---- Supplied material
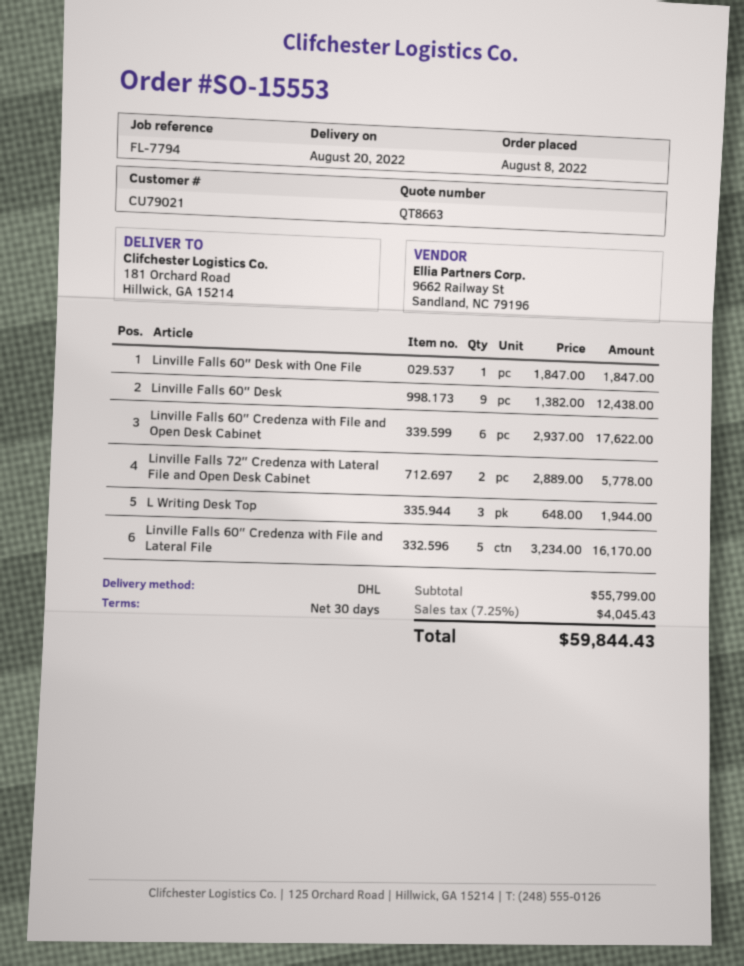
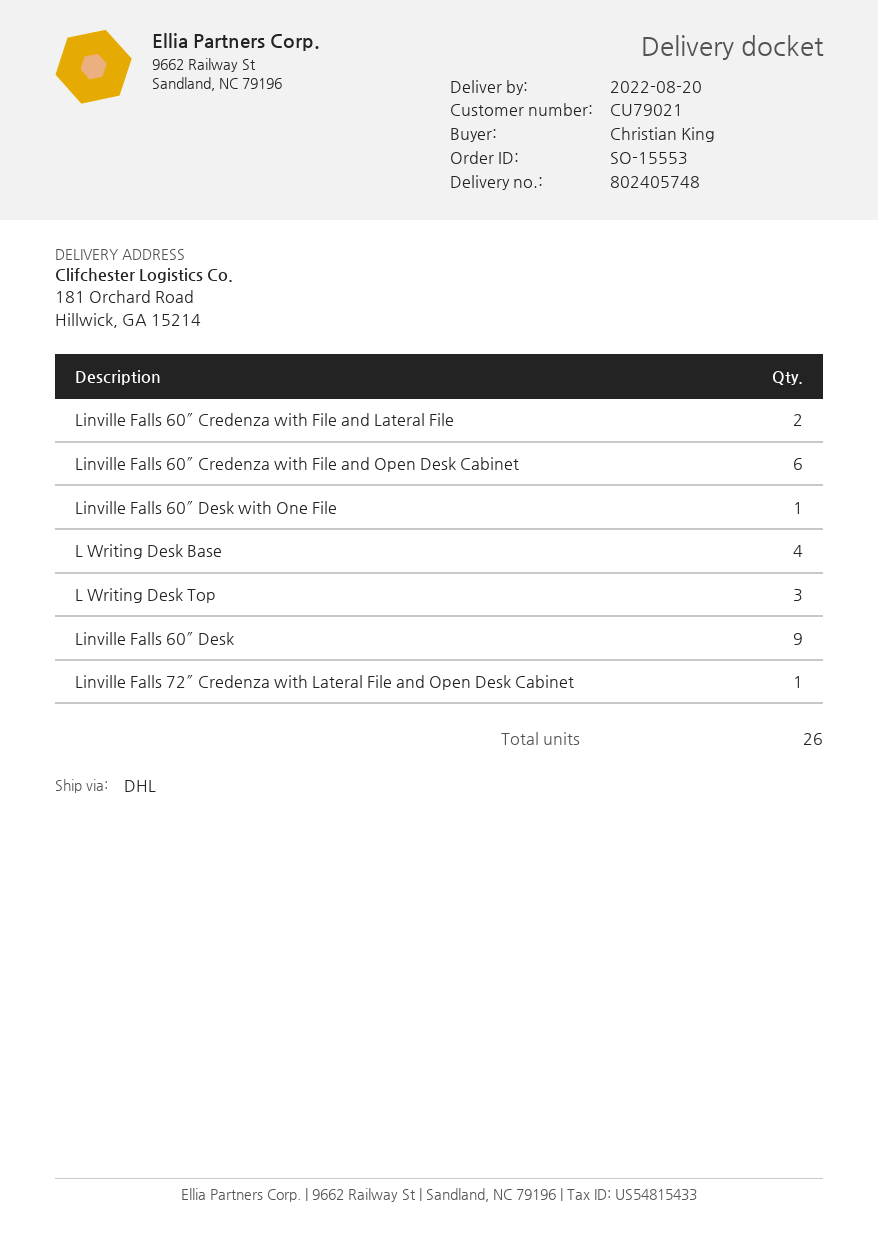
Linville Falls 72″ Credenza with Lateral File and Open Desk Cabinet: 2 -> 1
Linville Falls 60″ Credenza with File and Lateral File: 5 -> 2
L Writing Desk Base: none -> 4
--------
---- Supplied material
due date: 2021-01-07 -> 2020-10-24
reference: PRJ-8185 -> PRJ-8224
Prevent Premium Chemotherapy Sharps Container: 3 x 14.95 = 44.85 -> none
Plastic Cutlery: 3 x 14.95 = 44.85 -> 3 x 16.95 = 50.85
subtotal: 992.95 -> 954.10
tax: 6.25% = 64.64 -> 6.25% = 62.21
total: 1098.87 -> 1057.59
--------
Among the lines of the data, identify those with the word "Desk". Copy each of them.

◆ Response to this exercise ◆
Linville Falls 72″ Credenza with Lateral File and Open Desk Cabinet: 2 -> 1
L Writing Desk Base: none -> 4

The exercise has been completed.